- **Task prompt**:
From the entries that follow, copy exactly the lines beginning at the line holding "[543,327,588,339] analysed ->" and continuing through the line holding "[611,489,664,498] redundent ->".

- **Exercise inputs**:
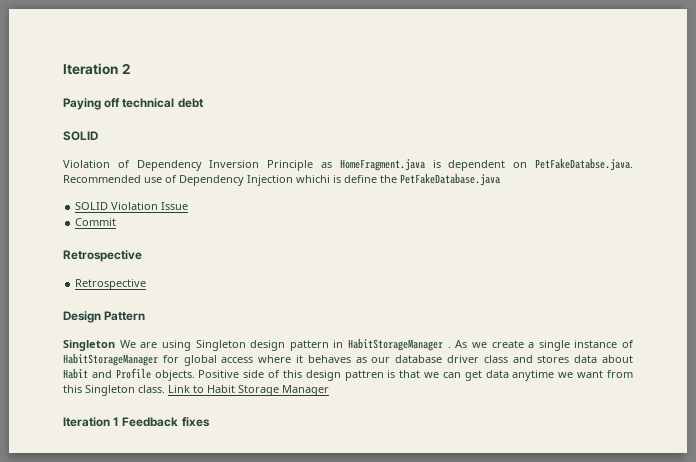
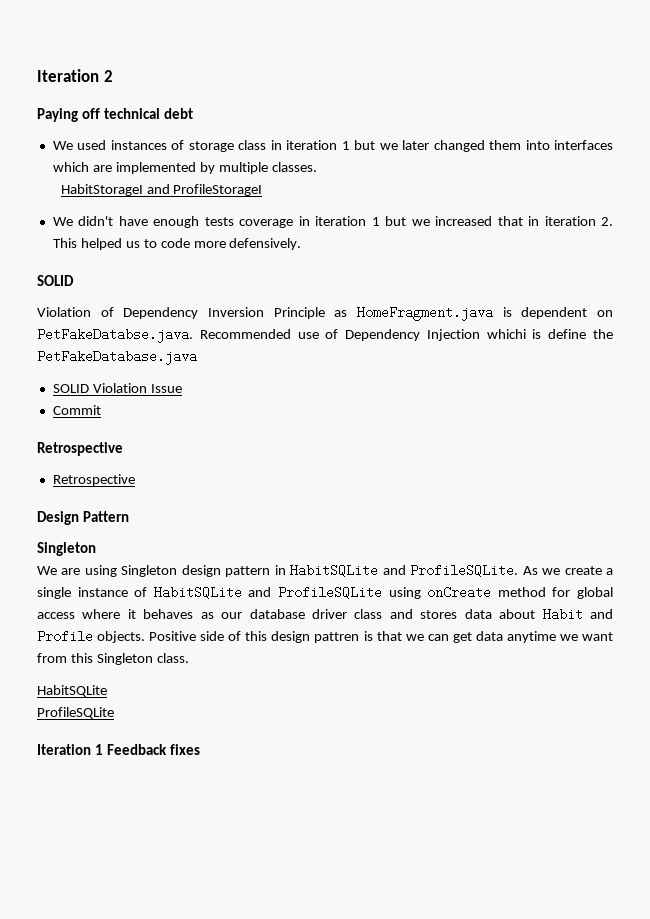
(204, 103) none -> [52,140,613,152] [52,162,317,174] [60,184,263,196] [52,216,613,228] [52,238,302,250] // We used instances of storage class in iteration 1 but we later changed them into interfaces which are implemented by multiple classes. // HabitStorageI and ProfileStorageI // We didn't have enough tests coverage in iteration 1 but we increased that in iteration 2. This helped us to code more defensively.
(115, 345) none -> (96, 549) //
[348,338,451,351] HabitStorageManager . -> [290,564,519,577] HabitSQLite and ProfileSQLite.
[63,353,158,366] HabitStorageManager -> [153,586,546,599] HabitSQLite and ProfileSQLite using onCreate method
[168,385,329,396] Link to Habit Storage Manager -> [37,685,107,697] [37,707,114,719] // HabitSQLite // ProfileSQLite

---

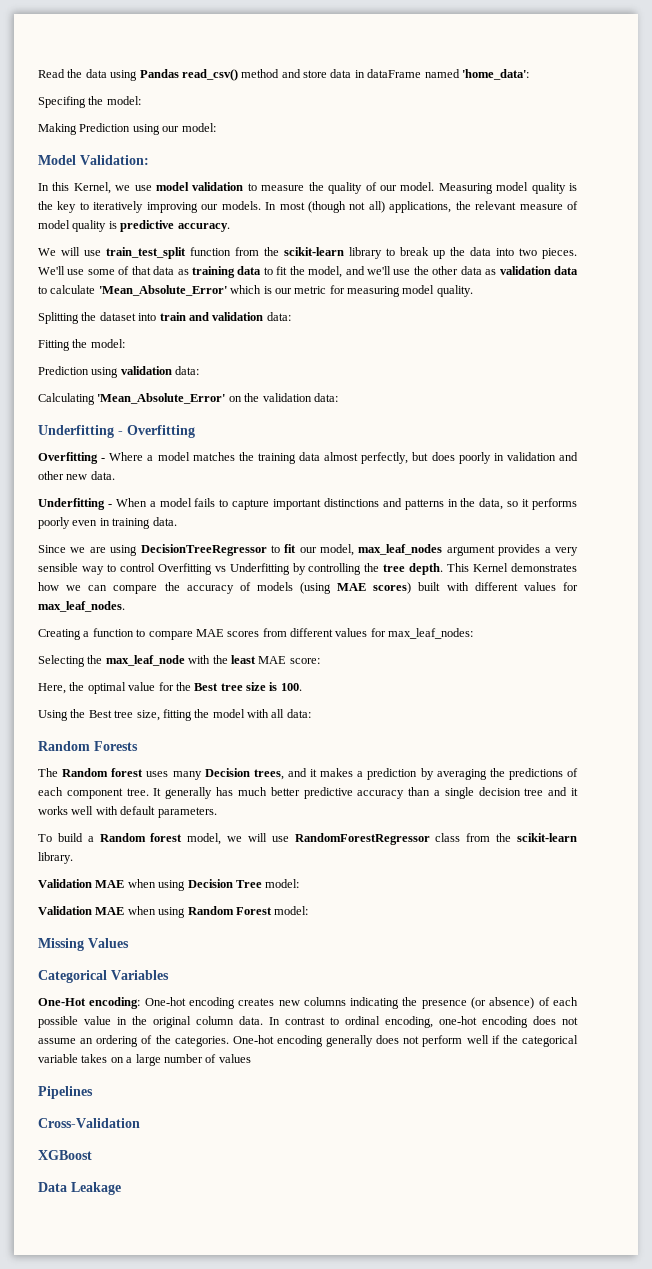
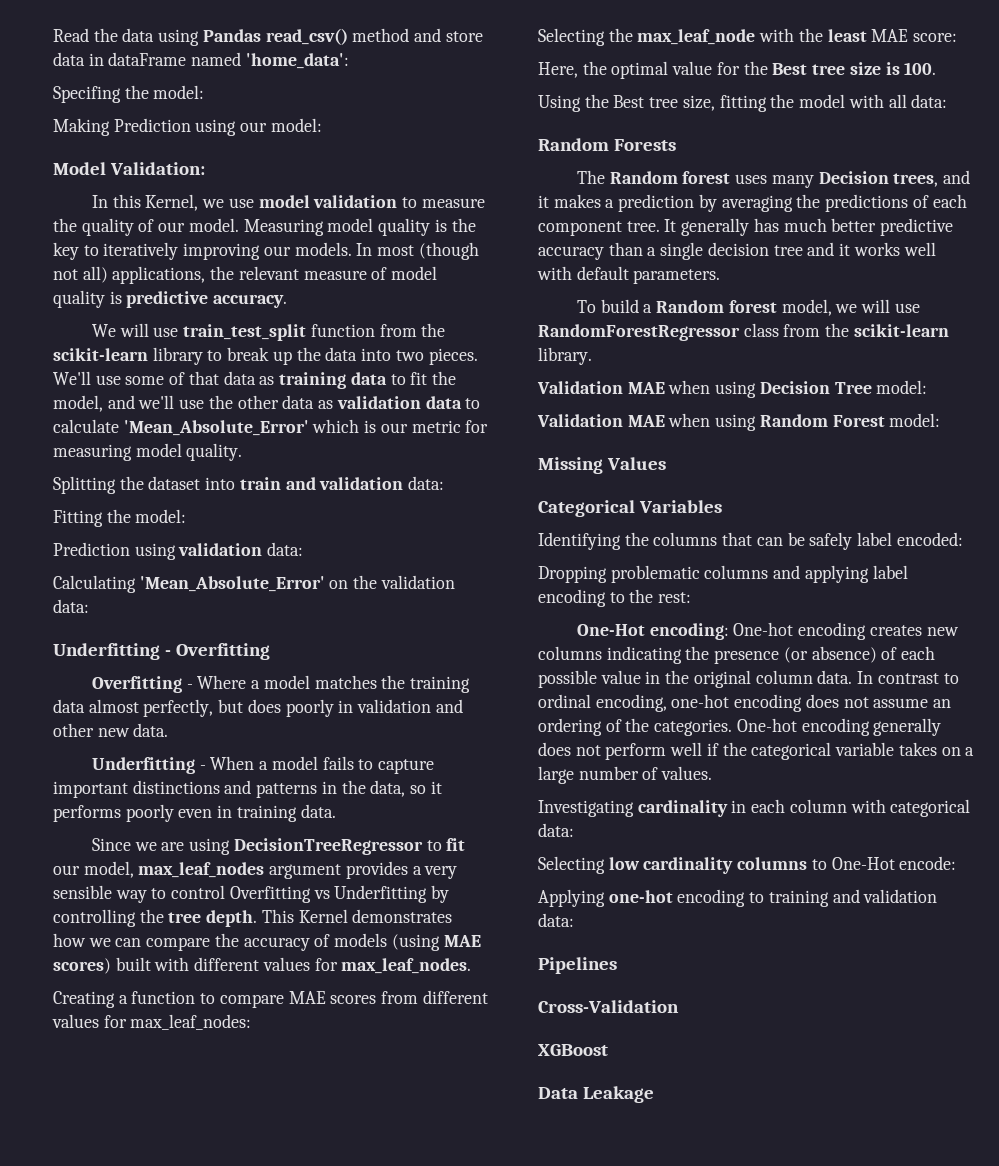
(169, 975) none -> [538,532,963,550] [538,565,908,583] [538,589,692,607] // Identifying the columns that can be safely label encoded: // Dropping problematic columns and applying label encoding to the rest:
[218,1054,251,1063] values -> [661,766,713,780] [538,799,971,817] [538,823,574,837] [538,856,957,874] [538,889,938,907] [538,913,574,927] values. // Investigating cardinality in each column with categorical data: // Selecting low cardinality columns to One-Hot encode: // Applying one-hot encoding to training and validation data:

--

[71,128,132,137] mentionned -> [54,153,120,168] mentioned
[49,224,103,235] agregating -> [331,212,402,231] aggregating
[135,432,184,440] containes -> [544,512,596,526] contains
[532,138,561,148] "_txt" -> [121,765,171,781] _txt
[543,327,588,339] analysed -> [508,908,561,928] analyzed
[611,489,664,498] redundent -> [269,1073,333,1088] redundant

- **Solution to this problem**:
[543,327,588,339] analysed -> [508,908,561,928] analyzed
[611,489,664,498] redundent -> [269,1073,333,1088] redundant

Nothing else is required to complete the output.